In Halle (Saale) wurde zu Zeiten der DDR im Jahre 1978 auf der Peißnitzinsel ein Planetarium mit dem Namen "Sigmund Jähn" eröffnet. 2013 wurde dieses Gebäude bei einem Hochwasser schwer beschädigt und später abgerissen. Im Rundbau eines ehemaligen Gasometers am Holzplatz soll bis Ende 2021 das neue Planetarium entstehen. Die Linke beantragte die erneute Ehrung von Jähn, was zunächst nach Angaben der Tageszeitung Neues Deutschland auch CDU, Grüne und FDP unterstützten. Dann entbrannte eine Debatte über die Rolle des hoch geehrten NVA-Offiziers in der DDR.

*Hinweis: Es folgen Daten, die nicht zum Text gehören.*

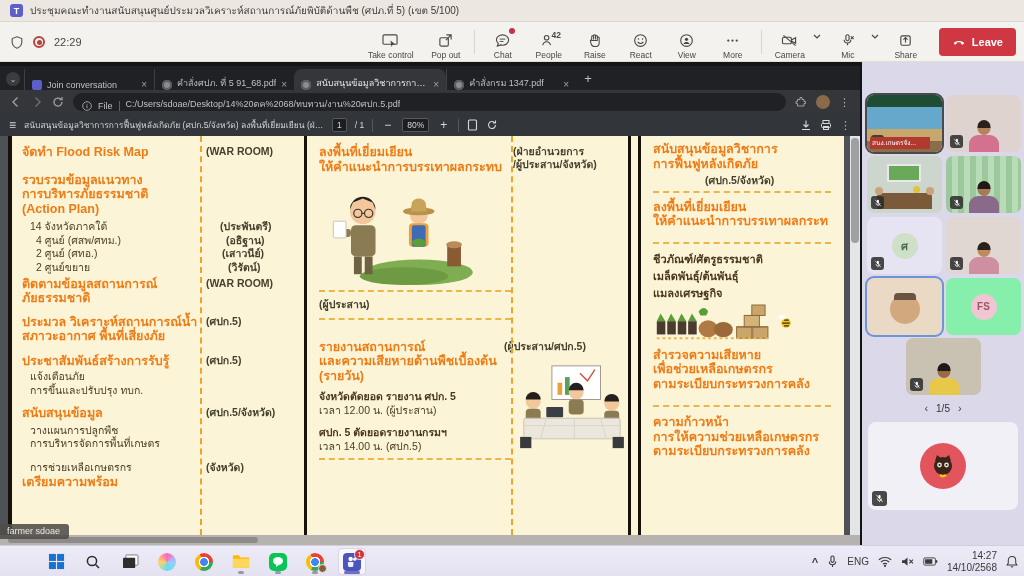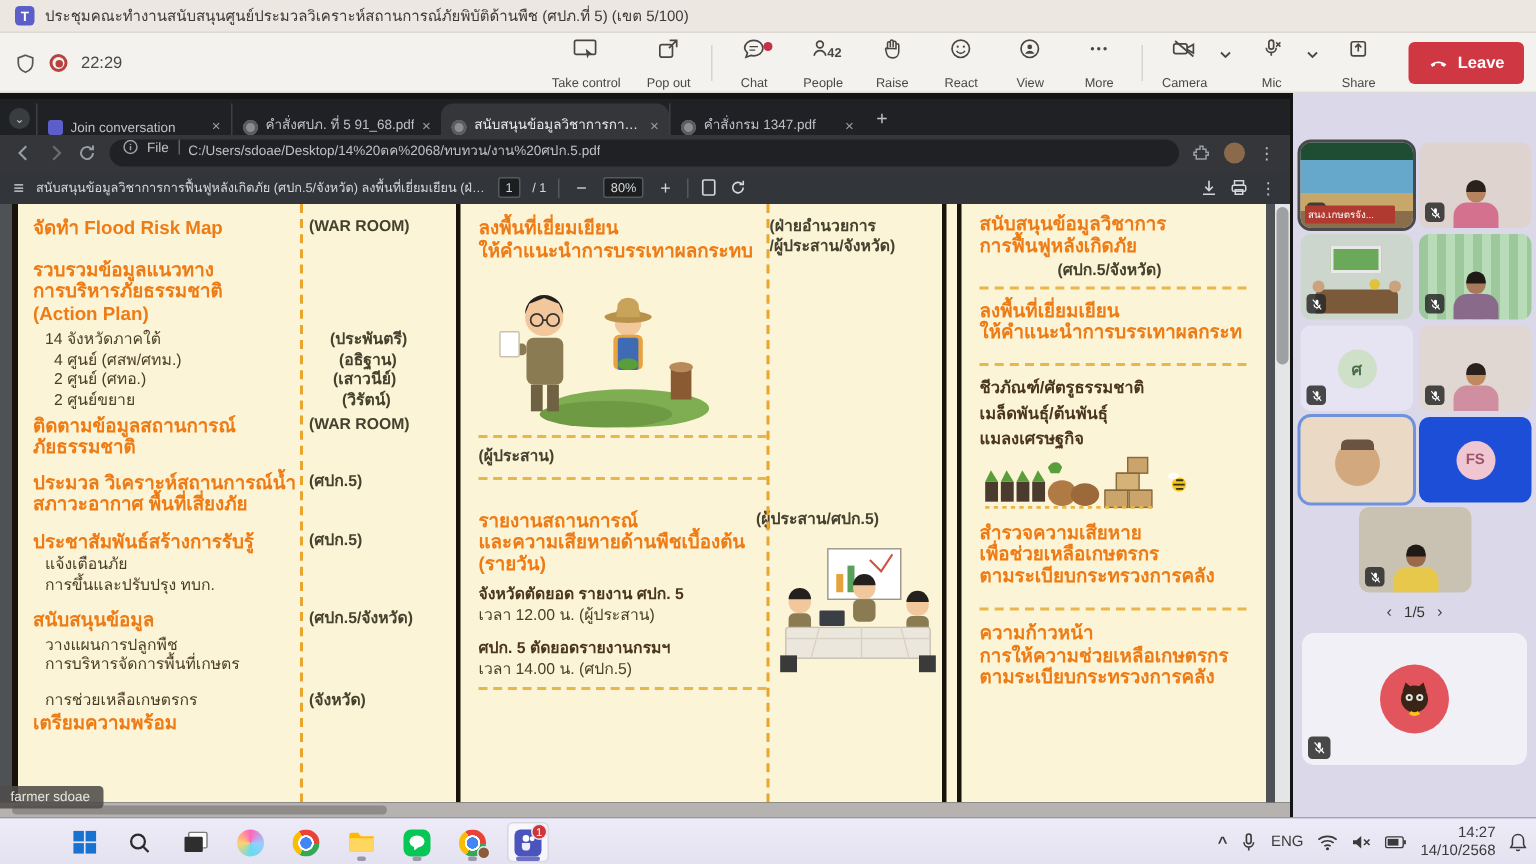--- a/index.html
+++ b/index.html
@@ -12,21 +12,21 @@
   .teams-logo{width:13px;height:13px;border-radius:3px;background:#5b5fc7;color:#fff;font-size:9px;font-weight:bold;display:flex;align-items:center;justify-content:center}
   .titlebar .mtitle{font-size:10px;color:#3d3a37;white-space:nowrap;overflow:hidden;text-overflow:ellipsis}
 
   
   .toolbar{position:absolute;left:0;top:22px;width:1024px;height:40px;background:#f4f2ef;border-bottom:1px solid #e0ddd9}
   .tb-left{position:absolute;left:10px;top:0;height:40px;display:flex;align-items:center;gap:9px}
   .timer{font-size:11px;color:#4a4744}
   .rec{width:12px;height:12px;border-radius:50%;border:2px solid #b8433e;display:flex;align-items:center;justify-content:center}
   .rec i{width:5px;height:5px;border-radius:50%;background:#b8433e;display:block}
   .tb-right{position:absolute;right:8px;top:0;height:40px;display:flex;align-items:center}
-  .tbtn{min-width:46px;height:35px;display:flex;flex-direction:column;align-items:center;justify-content:space-between;gap:2px;position:relative;cursor:pointer}
+  .tbtn{min-width:46px;height:35px;display:flex;flex-direction:column;align-items:center;justify-content:flex-end;gap:2px;position:relative;cursor:pointer}
   .tbtn .lbl{font-size:8.5px;color:#494644;white-space:nowrap}
   .tbtn .cnt{position:absolute;top:5px;left:56%;font-size:8.5px;font-weight:bold;color:#494644}
   .dot-badge{position:absolute;top:3px;right:11px;width:6px;height:6px;border-radius:50%;background:#c4314b}
   .vdiv{width:1px;height:24px;background:#d8d4cf;margin:0 5px}
   .chev{display:flex;align-items:center;margin:0 4px 12px 0}
   .leave-btn{margin-left:10px;height:28px;padding:0 13px;border-radius:4px;background:#cf3742;color:#fff;font-size:11px;font-weight:bold;display:flex;align-items:center;gap:6px;cursor:pointer}
 
   
   .share{position:absolute;left:0;top:62px;width:860px;height:483px;background:#151515}
   .tabstrip{position:absolute;left:0;top:4px;width:100%;height:24px;background:#202124;display:flex;align-items:flex-end;padding-left:6px}
@@ -35,21 +35,21 @@
   .tab.active{background:#35363a;border-radius:8px 8px 0 0;color:#e8eaed;border-left:none}
   .tab .tl{flex:1;white-space:nowrap;overflow:hidden;text-overflow:ellipsis}
   .tab .tx{font-size:10px;color:#9aa0a6;cursor:pointer}
   .fav{width:10px;height:10px;border-radius:50%;flex-shrink:0}
   .fav.teams{border-radius:2px;background:#5b5fc7}
   .fav.pdfdoc{background:#8a8d91;box-shadow:inset 0 0 0 2px #5a5d60}
   .newtab{color:#bdc1c6;font-size:13px;margin:0 0 4px 8px;cursor:pointer}
 
   .urlbar{position:absolute;left:0;top:28px;width:100%;height:24px;background:#35363a;display:flex;align-items:center;gap:9px;padding:0 10px}
   .navic{display:flex;align-items:center;cursor:pointer}
-  .omnibox{flex:1;height:18px;background:#202124;border-radius:9px;display:flex;align-items:flex-start;gap:6px;padding:0 9px;overflow:hidden}
+  .omnibox{flex:1;height:18px;background:#202124;border-radius:9px;display:flex;align-items:flex-end;gap:6px;padding:0 9px;overflow:hidden}
   .omnibox .scheme{font-size:9px;color:#bdc1c6}
   .omnibox .sep{width:1px;height:10px;background:#5f6368}
   .omnibox .url{font-size:9px;color:#bdc1c6;white-space:nowrap;overflow:hidden;text-overflow:ellipsis}
   .avatar-sm{width:14px;height:14px;border-radius:50%;background:#8a6a4a;flex-shrink:0;cursor:pointer}
   .morev{color:#bdc1c6;font-size:11px;cursor:pointer}
 
   .pdfbar{position:absolute;left:0;top:52px;width:100%;height:22px;background:#32363b;display:flex;align-items:center;gap:8px;padding:0 9px;color:#d5d7da}
   .pdfbar .menu{font-size:12px;color:#d5d7da;cursor:pointer}
   .pdftitle{width:300px;font-size:8.5px;white-space:nowrap;overflow:hidden;text-overflow:ellipsis}
   .pagebox,.zoombox{background:#1c1e20;border:1px solid #55595e;border-radius:2px;font-size:8.5px;text-align:center;padding:1px 4px}
@@ -610,21 +610,21 @@
               <rect x="3.8" y="1" width="2.4" height="4.4" rx="1.2" fill="#fff"></rect>
               <path d="M2.5 5a2.5 2.5 0 005 0M5 7.5V9" stroke="#fff" stroke-width=".9" fill="none"></path>
               <path d="M1.5 1l7 8" stroke="#fff" stroke-width=".9"></path>
             </svg>
           </div>
       </div>
       <div class="tile speaking" style="background:#ead9c4">
         <div style="position:absolute;left:50%;top:55%;transform:translate(-50%,-50%);width:30px;height:30px;border-radius:50%;background:#d2a97e"></div>
         <div style="position:absolute;left:50%;top:26%;transform:translateX(-50%);width:22px;height:7px;border-radius:4px 4px 0 0;background:#6a5340"></div>
       </div>
-      <div class="tile" style="background:#1d4ed8">
+      <div class="tile" style="background:#86efac">
         <div class="avcirc" style="width:26px;height:26px;background:#f0c6d2;color:#9c5568;font-size:10px">FS</div>
       </div>
     </div>
 
     <div class="tile single-tile" style="background:#c9c2b2">
       <div class="person" style="background:#e8c84a">
           <span class="hd" style="background:#9a6a48"></span>
           <span class="hr" style="background:#1f1a16"></span>
         </div>
       <div class="micoff">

Sigmund Jähn (1937-2019) war der erste Deutsche, der einen Flug in das Weltall unternommen hat. Am 26. August 1978 machte sich der DDR-Bürger zusammen mit seinem sowjetischen Kommandanten Waleri Bykowski im dem Raumschiff Sojus-31 auf den Weg zur sowjetischen Orbitalstation Saljut-6, wo sie zahlreiche wissenschaftliche Experimente durchführten. Mit seinem achttägigen Flug, bei dem Jähn 125mal die Erde umrundete und sie dabei mit einer in der DDR bei Carl-Zeiss Jena produzierten Multispektralkamera MKF-6m erforschte, war er in der DDR und der BRD schlagartig bekannt geworden. Jähn kehrte am 3. September 1978 mit der Rückkehrkapsel des Raumschiffes Sojus-29 zur Erde zurück. In Anerkennung seiner Pioniertat wurde er vom Oberstleutnant zum Oberst der NVA befördert.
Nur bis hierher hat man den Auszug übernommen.